- **How to complete this task**: Scan the records and identify every line in which the string "subtotal" occurs, then return those lines.

- **Records for the task**:
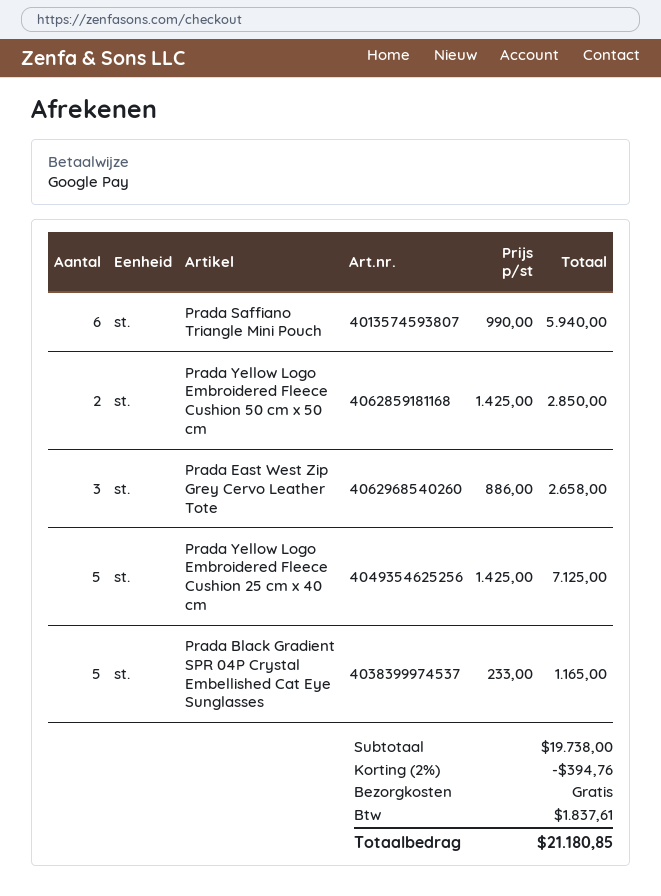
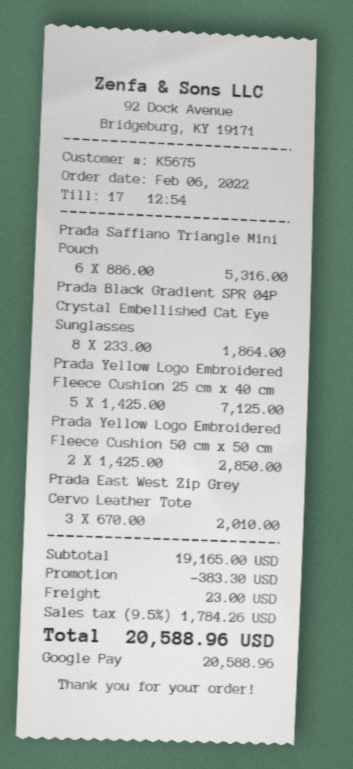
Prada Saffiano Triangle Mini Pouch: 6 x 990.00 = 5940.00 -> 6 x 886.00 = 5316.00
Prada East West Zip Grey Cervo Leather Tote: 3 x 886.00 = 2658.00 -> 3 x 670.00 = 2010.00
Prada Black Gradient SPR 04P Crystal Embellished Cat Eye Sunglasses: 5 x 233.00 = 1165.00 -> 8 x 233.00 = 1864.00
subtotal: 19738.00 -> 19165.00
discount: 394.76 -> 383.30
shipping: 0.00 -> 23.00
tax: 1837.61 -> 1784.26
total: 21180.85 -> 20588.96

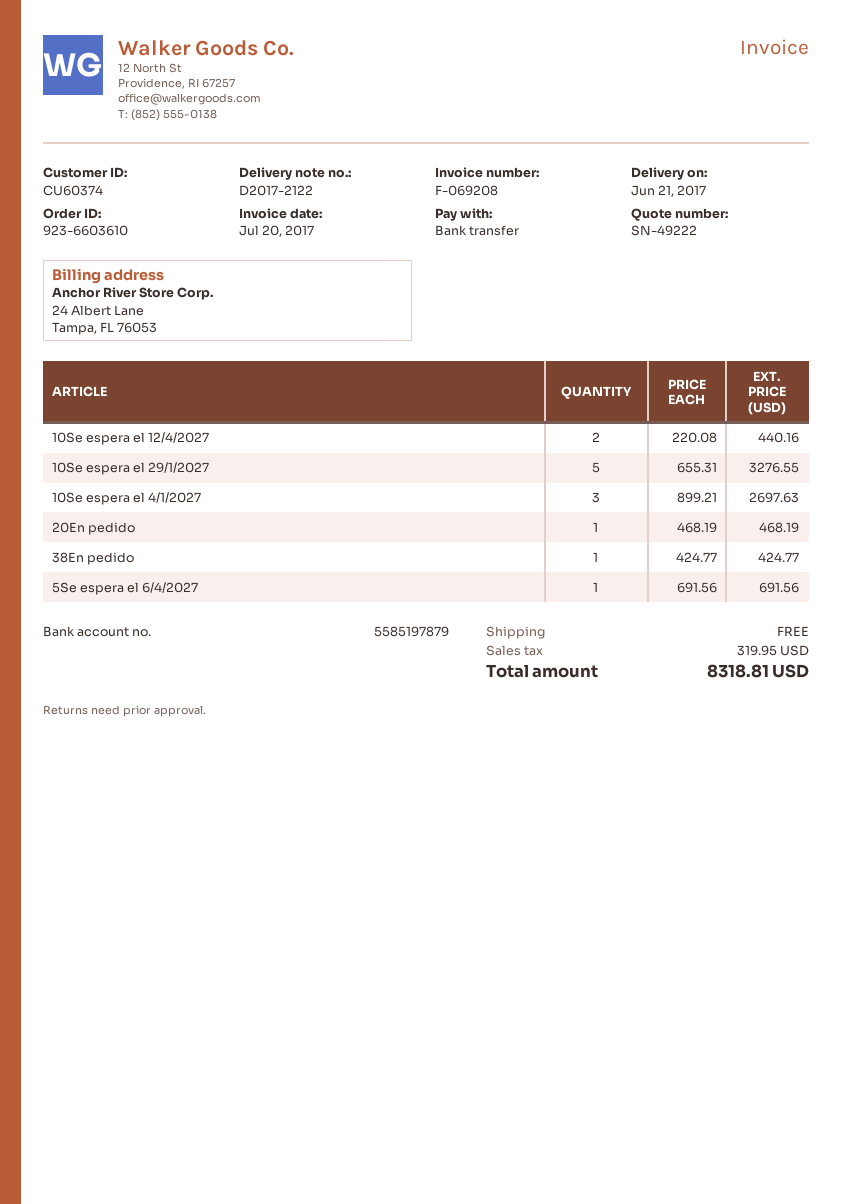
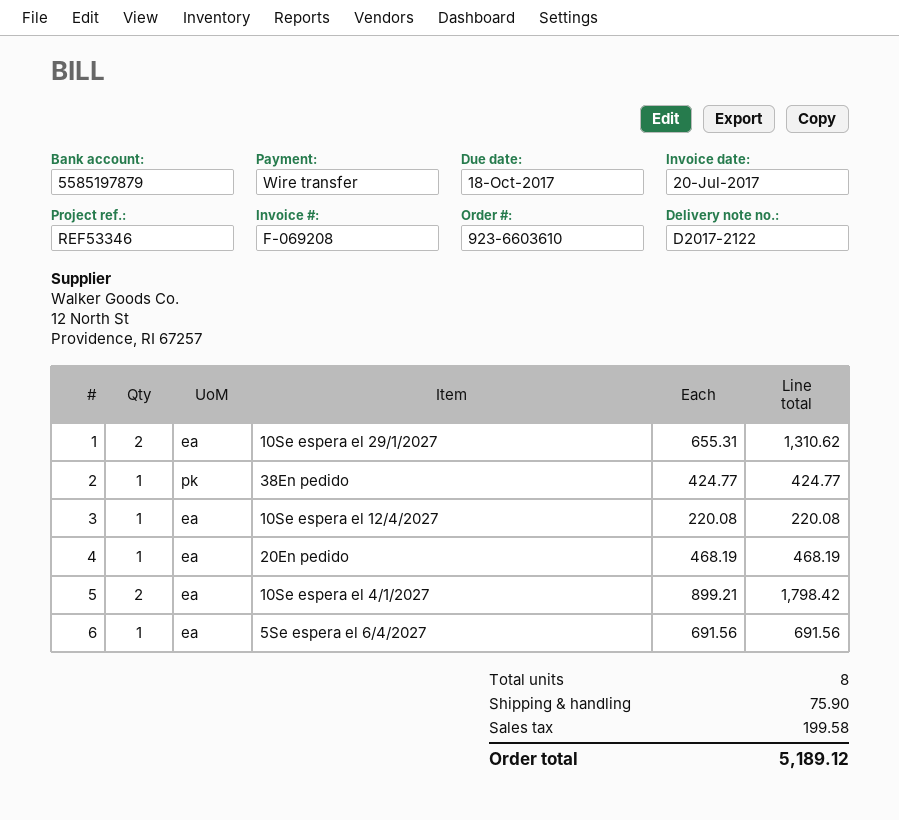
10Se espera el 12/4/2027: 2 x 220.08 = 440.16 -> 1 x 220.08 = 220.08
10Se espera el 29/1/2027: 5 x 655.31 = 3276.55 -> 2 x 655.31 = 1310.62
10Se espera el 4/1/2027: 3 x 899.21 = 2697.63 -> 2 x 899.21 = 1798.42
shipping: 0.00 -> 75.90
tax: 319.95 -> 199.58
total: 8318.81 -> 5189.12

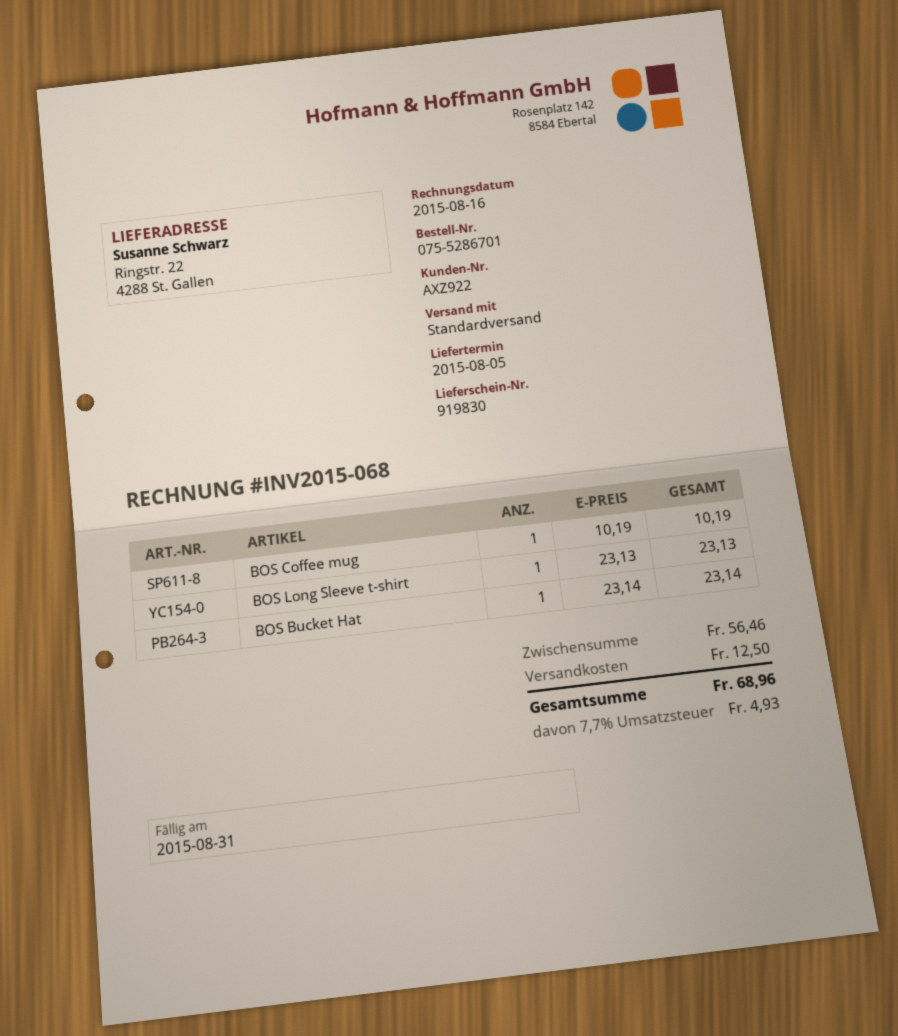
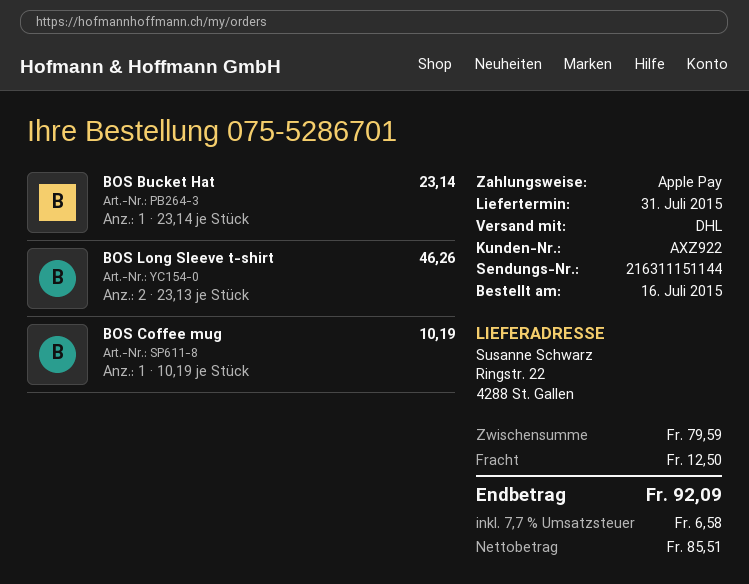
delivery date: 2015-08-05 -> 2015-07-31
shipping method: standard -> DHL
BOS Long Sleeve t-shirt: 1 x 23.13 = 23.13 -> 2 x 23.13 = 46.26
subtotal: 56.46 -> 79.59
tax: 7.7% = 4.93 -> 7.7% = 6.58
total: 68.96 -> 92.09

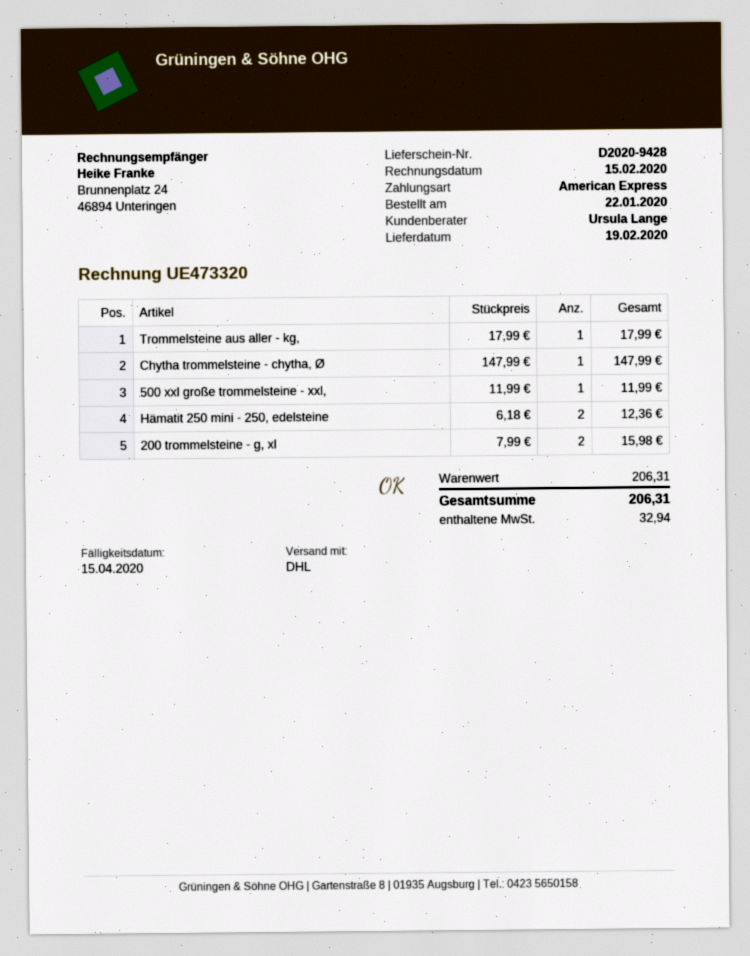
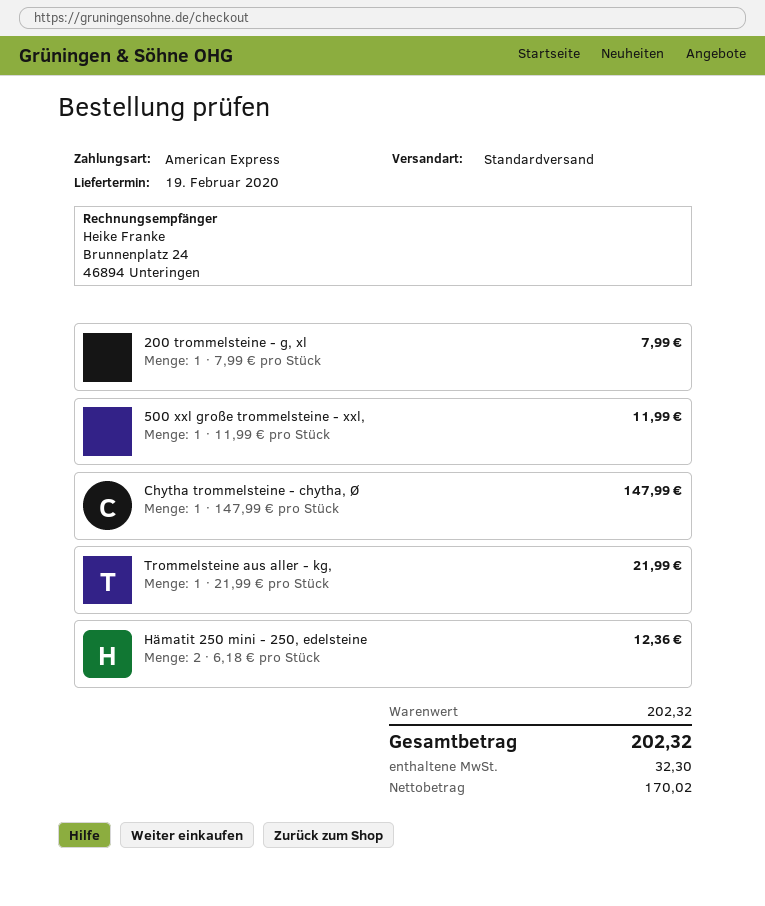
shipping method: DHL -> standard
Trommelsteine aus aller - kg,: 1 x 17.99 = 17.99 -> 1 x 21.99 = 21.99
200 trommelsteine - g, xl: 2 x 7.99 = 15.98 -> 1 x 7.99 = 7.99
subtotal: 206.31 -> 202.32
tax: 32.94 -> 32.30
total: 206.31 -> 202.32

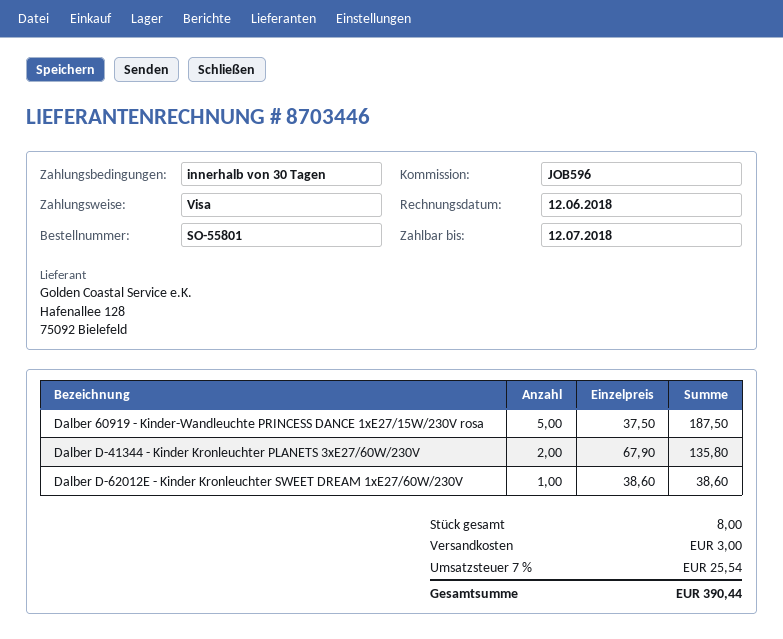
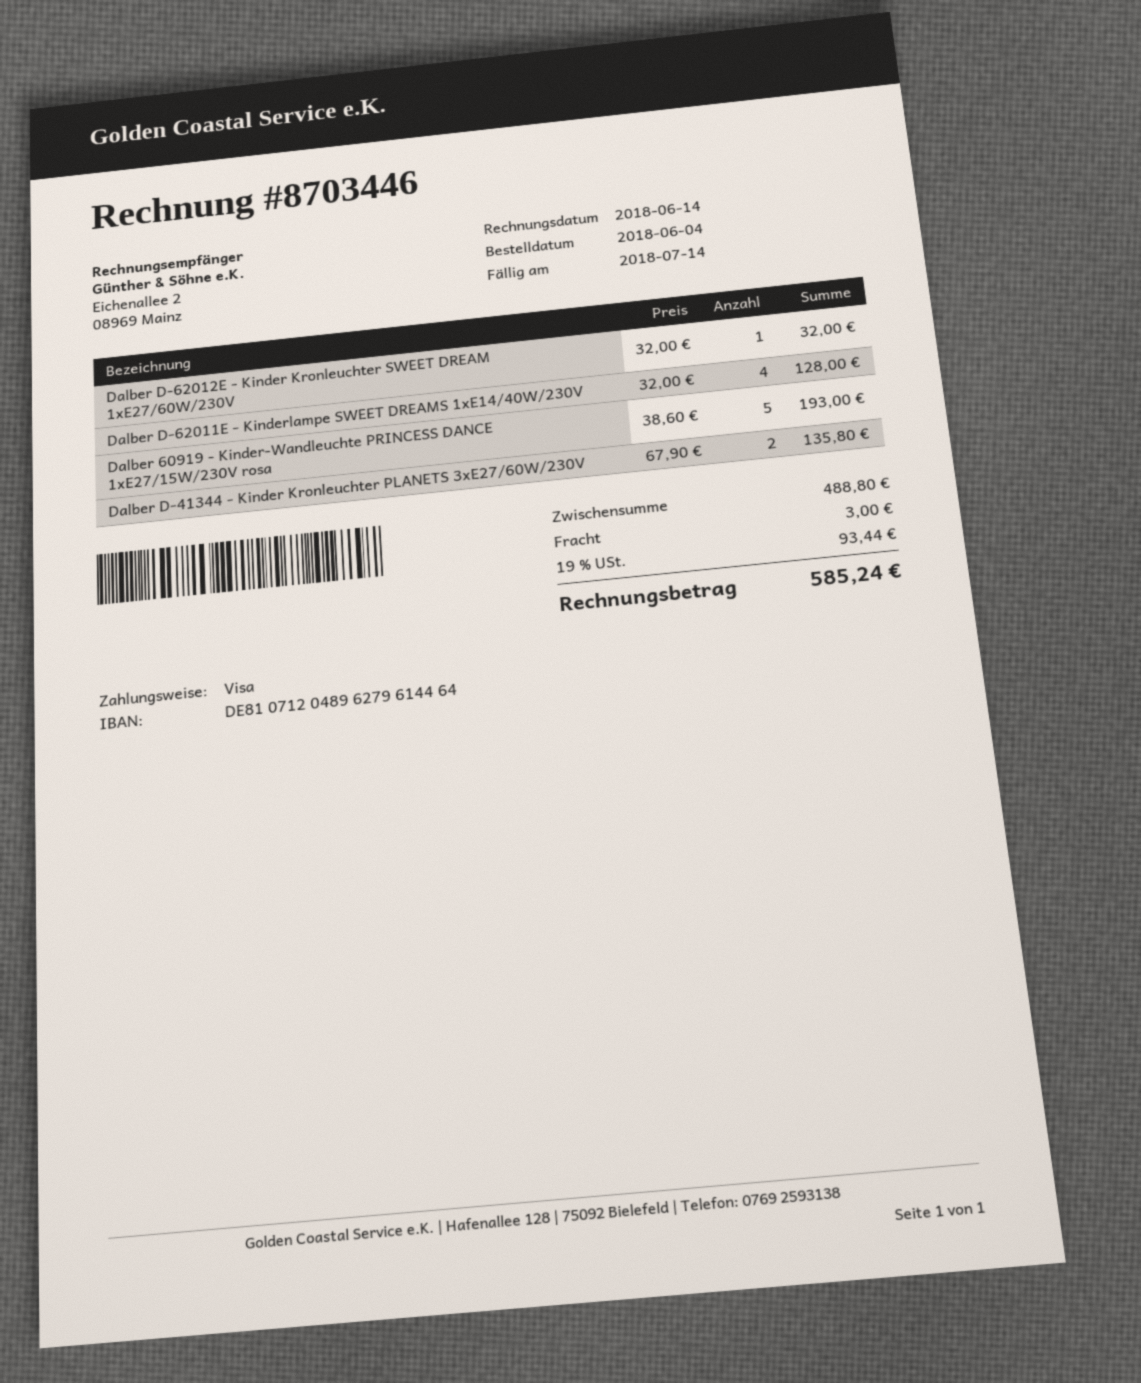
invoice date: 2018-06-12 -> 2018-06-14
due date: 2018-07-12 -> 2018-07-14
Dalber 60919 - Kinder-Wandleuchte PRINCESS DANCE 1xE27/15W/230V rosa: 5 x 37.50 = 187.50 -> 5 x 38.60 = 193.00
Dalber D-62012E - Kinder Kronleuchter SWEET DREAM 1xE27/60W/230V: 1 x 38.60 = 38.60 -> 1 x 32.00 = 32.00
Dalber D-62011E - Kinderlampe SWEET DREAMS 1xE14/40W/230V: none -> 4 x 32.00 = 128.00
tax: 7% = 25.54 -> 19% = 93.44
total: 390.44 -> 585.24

- **Answer space**:
subtotal: 19738.00 -> 19165.00
subtotal: 56.46 -> 79.59
subtotal: 206.31 -> 202.32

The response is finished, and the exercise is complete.